Belum banyak yang diketahui mengenai dampak langsung dan jdan dampak angka pendeknya. Telah didokumentasikan dengan baik bahwa kemampuan mental tertentu mengalami gangguan setelah penggunaan ganja akut, seperti memori jangka pendek, koordinasi psikomotorik, atau untuk berkonsentrasi.

Jika dikonsumsi secara kronis, efeknya bisa bertahan berhari-hari. Namun, gejala tersebut tampaknya dapat disembuhkan setelah beberapa minggu berpantang.

Generasi muda berisiko

Tidak dapat disangkal bahwa konsumsi ganja khususnya dapat merusak otak anak-anak, karena otak berkembang secara signifikan dalam fase transisi antara masa kanak-kanak dan dewasa, demikian Eva Hoch memperingatkan.

CDC juga memperingatkan bahwa penggunaan ganja sebelum usia 18 tahun dapat memengaruhi cara otak membangun koneksi untuk fungsi-fungsi seperti perhatian, memori, dan pembelajaran, namun juga menekankan bahwa efek penggunaan ganja pada otak bergantung pada banyak faktor, seperti misalnya jumlah THC, seberapa sering dikonsumsi, usia pertama kali digunakan, dan apakah penggunaan disertai dengan zat lain, seperti alkohol atau tembakau.

Efek jangka panjang pada otak juga bisa disebabkan oleh faktor selain ganja, seperti genetika, lingkungan rumah, atau faktor lain yang tidak diketahui.

Pada tahun 2019, sebuah penelitian menimbulkan kehebohan yang menunjukkan bahwa lebih banyak materi abu-abu terbentuk di area tertentu di otak pada orang muda setelah merokok ganja. Namun bahkan para peneliti yang terlibat pun tidak ingin mengambil posisi yang jelas mengenai apakah peningkatan materi abu-abu itu dianggap bermanfaat atau berbahaya. Namun pada prinsipnya, klaim bahwa ganja dapat menumbuhkan sel-sel otak baru adalah hal yang menarik dan perlu dikembangkan lebih lanjut di masa depan, kata Eva Hoch.

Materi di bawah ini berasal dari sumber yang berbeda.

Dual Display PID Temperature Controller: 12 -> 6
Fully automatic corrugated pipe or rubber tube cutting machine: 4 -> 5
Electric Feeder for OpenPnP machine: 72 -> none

Percobaan awal pada hewan berfokus pada efek cannabidiol (CBD) pada neurogenesis. CBD, bersama dengan THC, adalah salah satu cannabinoid paling terkenal, yaitu senyawa kimia yang ditemukan dalam ganja. Perbedaan kecil namun halus: THC memiliki efek psikoaktif, CBD tidak.

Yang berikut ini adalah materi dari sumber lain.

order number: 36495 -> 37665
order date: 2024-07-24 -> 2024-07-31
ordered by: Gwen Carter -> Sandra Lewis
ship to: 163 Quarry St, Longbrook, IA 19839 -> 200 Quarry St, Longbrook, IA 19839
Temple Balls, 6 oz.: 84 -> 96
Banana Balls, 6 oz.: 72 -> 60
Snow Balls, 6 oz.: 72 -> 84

Peneliti kecanduan Eva Hoch berpendapat bahwa sistem ganja dalam tubuh perlu diteliti lebih lanjut: "Kapan cannabinoid meningkatkan kesehatan dan kapan menimbulkan risiko?" Hingga saat ini, lebih dari 140 cannabinoid telah ditemukan. Sebagian besar dampaknya belum diteliti.

Namun produk ganja yang tersedia di pasar gelap memiliki profil cannabinoid yang sama sekali tidak jelas. Produk tersebut biasanya mengandung sedikit CBD, namun banyak mengandung bahan aktif utama THC yang memabukkan. Campuran berbahaya seperti opioid sintetik atau cannabinoid juga dapat terkandung, kata Eva Hoch. Itulah sebabnya dia merekomendasikan kepada kaum remaja: "Kamu melakukan hal baik buat otakmu, jika kamu tidak merokok ganja." (ap/hp)

Tulisan ini berkolaborasi dengan: Uta Steinwehr

Artikel ini pertama kali diterbitkan pada 11 Juni 2023 dan diperbarui pada 15 Februari 2024 dengan informasi tentang legalisasi di Jerman.